■ Data for this task ■
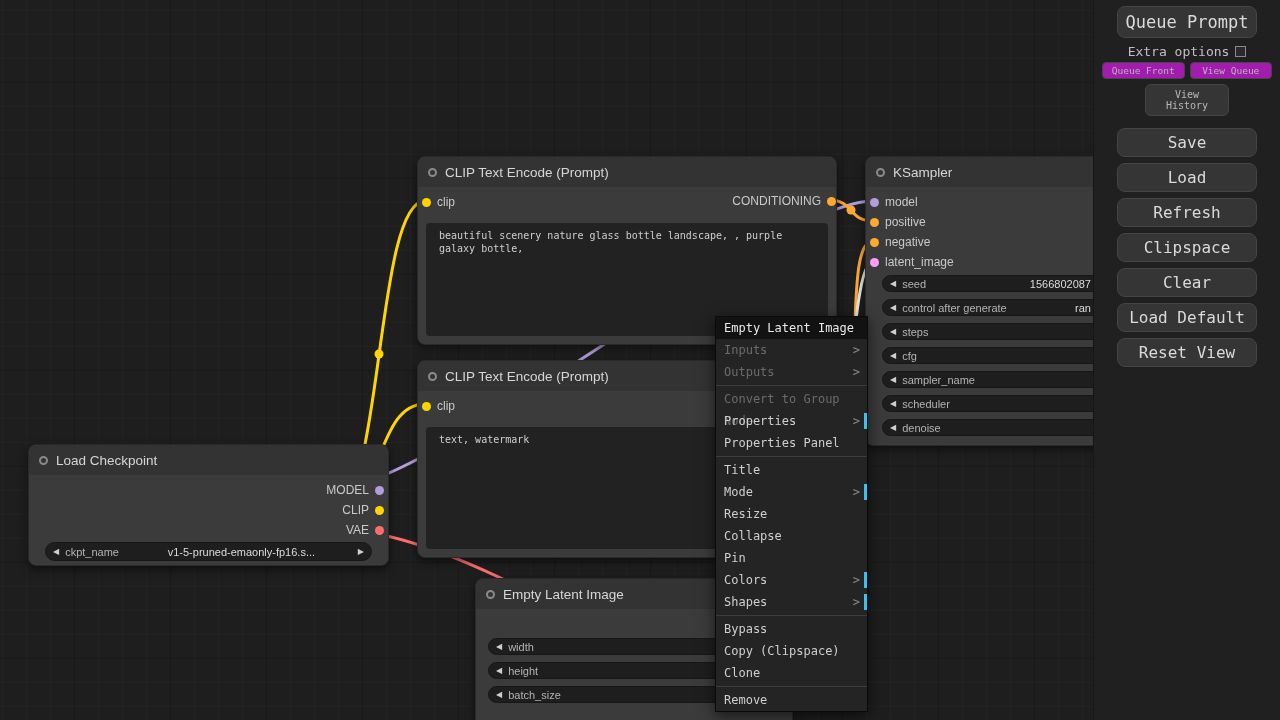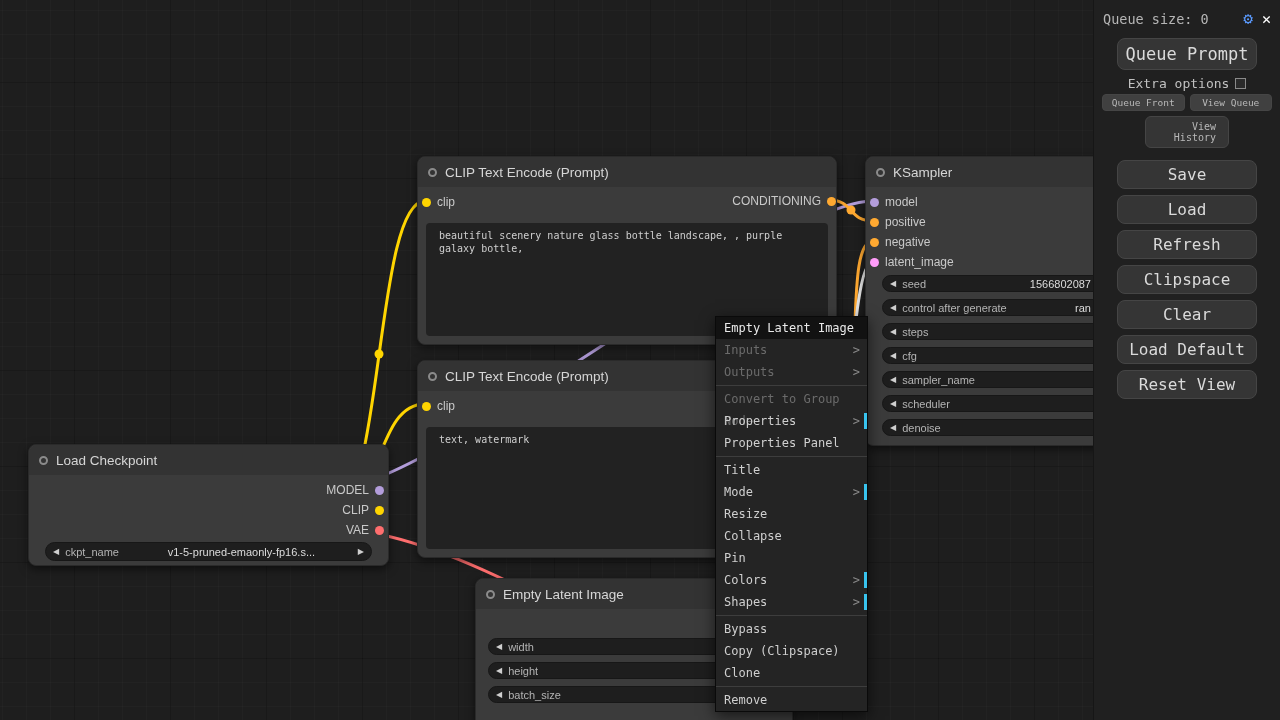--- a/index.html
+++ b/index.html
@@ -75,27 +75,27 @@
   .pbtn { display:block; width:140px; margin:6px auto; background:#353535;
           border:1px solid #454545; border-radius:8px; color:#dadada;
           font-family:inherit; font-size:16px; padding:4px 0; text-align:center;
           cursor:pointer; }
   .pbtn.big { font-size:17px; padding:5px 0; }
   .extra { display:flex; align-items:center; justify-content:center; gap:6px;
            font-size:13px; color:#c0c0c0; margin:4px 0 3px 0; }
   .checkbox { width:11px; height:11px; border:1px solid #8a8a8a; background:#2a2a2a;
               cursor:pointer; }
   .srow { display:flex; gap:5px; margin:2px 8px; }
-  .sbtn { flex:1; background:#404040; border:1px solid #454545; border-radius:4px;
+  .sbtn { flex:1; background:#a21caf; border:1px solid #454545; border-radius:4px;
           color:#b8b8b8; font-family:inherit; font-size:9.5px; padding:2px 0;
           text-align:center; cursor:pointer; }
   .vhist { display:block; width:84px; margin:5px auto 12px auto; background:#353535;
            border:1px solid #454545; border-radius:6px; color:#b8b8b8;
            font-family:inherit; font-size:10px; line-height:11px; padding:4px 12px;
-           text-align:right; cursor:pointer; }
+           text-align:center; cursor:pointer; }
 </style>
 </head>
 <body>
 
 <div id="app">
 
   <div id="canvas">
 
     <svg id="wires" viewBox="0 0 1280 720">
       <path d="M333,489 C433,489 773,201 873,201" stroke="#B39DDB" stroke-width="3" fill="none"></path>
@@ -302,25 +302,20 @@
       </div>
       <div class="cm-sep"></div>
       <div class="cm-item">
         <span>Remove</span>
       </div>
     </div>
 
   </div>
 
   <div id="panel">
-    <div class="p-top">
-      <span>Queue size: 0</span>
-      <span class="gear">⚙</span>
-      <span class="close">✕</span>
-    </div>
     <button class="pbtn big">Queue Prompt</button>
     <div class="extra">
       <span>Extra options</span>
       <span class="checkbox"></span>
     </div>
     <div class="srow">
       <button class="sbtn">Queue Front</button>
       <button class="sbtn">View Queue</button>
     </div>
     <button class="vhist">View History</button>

==

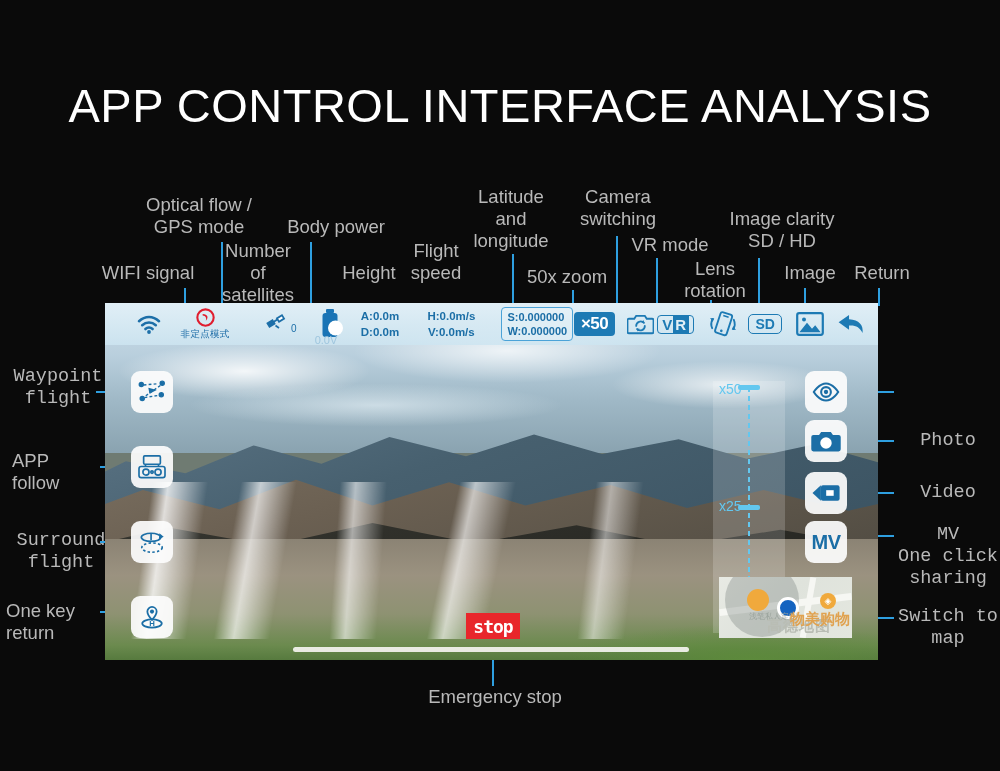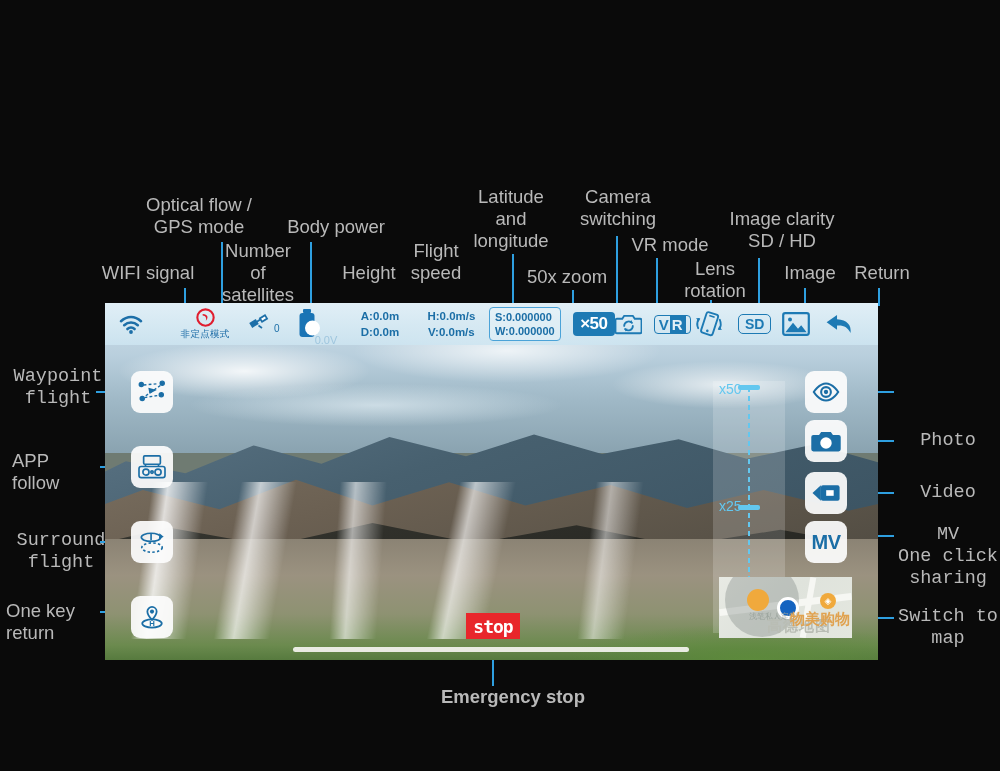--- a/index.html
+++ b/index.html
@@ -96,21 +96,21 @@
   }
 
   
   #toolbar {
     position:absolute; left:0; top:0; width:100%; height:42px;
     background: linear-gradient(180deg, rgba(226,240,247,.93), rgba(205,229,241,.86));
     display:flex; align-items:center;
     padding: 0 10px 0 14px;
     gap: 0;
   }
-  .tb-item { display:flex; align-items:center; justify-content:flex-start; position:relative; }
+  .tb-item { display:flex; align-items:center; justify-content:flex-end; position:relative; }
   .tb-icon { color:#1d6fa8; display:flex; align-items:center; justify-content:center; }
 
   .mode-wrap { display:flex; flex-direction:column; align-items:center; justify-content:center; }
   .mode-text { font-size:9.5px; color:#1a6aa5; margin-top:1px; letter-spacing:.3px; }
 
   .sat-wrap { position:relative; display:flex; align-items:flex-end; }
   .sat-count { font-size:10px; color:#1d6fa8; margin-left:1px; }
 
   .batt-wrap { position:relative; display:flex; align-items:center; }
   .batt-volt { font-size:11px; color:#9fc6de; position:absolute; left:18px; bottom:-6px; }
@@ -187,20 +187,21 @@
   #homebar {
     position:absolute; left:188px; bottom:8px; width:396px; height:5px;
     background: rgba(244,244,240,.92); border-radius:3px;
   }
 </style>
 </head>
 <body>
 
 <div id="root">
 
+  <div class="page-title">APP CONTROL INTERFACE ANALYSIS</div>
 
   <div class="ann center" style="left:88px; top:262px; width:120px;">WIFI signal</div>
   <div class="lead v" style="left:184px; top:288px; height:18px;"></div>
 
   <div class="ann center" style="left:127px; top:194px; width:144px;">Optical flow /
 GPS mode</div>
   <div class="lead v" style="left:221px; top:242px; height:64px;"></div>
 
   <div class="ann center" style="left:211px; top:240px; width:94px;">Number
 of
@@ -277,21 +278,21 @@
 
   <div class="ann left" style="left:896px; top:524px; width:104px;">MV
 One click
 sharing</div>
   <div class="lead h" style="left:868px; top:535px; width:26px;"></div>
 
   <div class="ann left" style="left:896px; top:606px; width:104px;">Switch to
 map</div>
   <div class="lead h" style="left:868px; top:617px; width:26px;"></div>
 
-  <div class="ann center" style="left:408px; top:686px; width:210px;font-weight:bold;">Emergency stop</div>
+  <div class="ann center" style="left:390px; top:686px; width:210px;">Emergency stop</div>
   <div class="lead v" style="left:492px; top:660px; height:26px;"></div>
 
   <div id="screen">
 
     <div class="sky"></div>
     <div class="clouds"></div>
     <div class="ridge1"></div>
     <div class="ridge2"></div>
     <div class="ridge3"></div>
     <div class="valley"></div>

■ Required work ■
Go through the listing above and pull out each line containing the word "rgba".

■ Solved problem ■
     background: linear-gradient(180deg, rgba(226,240,247,.93), rgba(205,229,241,.86));
     background: rgba(244,244,240,.92); border-radius:3px;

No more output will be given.